The sound of the scurrying rodents— it makes me hungry. It makes me angry. Sometimes, I can’t help myself. Sometimes, I slide through the dust with my ear pressed to the family’s ceiling. I follow the little things step for step. The building is old, almost as old as me, and if I move too fast, the dry wood will creak and groan and every once in a while the mother will wake up and I can hear her whispering to her husband—

Did you hear that? Something’s in here. Something big. Can’t you hear it? Maybe it’s a ghost. Do you think it’s a ghost?

And that makes me laugh, but I always try and cover my mouth. Ghosts. How silly. Everyone knows there’s no such thing as ghosts.

Light hurts my eyes, but sometimes I get so hungry and I have no choice. I listen for the door to slam shut, for the locks to bolt, for the family to leave for the day. And then I go down and wiggle my way into the family’s home.

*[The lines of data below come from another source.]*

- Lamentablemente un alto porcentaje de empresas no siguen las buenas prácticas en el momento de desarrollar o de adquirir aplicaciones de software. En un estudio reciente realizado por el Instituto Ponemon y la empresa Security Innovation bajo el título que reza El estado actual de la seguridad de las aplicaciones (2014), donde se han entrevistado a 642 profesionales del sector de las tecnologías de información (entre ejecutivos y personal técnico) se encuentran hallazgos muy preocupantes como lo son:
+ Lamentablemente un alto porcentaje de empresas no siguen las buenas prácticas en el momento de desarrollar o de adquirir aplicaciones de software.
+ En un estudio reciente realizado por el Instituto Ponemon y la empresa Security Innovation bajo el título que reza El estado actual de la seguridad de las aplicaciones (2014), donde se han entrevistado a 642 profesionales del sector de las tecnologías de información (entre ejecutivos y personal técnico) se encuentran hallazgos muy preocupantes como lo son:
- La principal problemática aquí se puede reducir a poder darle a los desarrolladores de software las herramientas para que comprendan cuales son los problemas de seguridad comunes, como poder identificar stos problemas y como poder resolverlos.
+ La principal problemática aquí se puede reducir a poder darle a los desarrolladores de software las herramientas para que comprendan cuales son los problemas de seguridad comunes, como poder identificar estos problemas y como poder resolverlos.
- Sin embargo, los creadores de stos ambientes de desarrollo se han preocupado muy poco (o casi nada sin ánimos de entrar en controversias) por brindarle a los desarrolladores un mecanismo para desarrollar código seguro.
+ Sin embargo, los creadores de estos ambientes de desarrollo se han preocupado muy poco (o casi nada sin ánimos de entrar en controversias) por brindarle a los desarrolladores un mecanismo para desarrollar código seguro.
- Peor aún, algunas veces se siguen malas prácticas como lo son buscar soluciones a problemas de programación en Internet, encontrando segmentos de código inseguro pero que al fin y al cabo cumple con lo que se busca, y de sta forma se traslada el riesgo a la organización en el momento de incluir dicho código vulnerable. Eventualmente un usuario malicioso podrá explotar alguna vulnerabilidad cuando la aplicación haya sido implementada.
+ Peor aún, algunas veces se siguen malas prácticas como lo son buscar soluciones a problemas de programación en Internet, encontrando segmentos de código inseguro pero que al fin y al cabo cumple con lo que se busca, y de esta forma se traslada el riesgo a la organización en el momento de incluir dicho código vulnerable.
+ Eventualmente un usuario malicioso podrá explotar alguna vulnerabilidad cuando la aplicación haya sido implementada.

I try to catch the mice, but the rooms are so big and the little rodents are fast. They always get away. Maybe if I were as quick as a cat, but I’m not. My legs are short and they don’t work so well anymore. Only good for crawling and sometimes climbing. I’ll trap a cockroach now and then, but my how they’re clever. They flatten their bodies and squeeze into cracks and even though my fingernails are very long— usually it’s impossible to pry them out.

Some meat, some protein. That’s what I need. That’s why I’m hoping a new family will move upstairs soon. A new family that owns a cat.

The apartment above me has been empty for so long now. Ever since... ever since the bad thing happened. I’m free to wander around it at night, but there’s nothing much to do there, nothing much to see, nothing at all to eat. No furniture. No people. No people, so there’s no food. And no food, well, that keeps the mice away. It keeps everything away. Nothing can live without food. Without food there is no hope at all, is there?

But yesterday, yesterday I started to feel hopeful again. I heard people upstairs. I heard the footsteps.They knocked and jimmied and scuffed their way across the wooden floor, sometimes right above my head, big heavy feet and a few tiny ones as well. A man was speaking. He had a big drum of a voice and it thump-thump-thumped from one side of the home to the other—

Would you look at those views of the church, are you religious people, no, well that’s still some old world charm, can’t put a price tag on antiquity.

I don’t know how the man found time to draw breath, he just kept on talking.

Working fireplace, great around the holiday, a perfect place to hang a little stocking for junior here and I hope I’m not being too presumptuous, but maybe for the one on the way? Ha, ha, ha, yeah kids are great and look over here, master bedroom with a nursery right off the bathroom, no bumping those shins in the middle of the night.

And on and on he went.

Uptown living on a downtown salary!

Whatever that meant.

Long and storied history.

Yes, I can attest to that.

Clawfoot tub, original fixture, turn of the century, came with the place!

I don’t know about that particular detail, but I must say— he sure did make the place sound good. And he probably would have kept at it, all through the day and well into the night... but softer voices finally interrupted, thanked him, said they’d be in touch. Then the door closed and all was silent again.

Oh, I hope the family takes the place. I hope they have a cat. Temperatures are dropping and I need more food. Egg shells and stems and fruit pits all through the winter— no, that will not do. I’ve been forced to take pets before. Pets and worse. And I don’t want to take the little one.

Sweet. Little. Edgar.

I really hope it doesn’t come to that again. But I will if I have to. Life is precious. Yes. And it’s oh so hard. One does what one must to get by.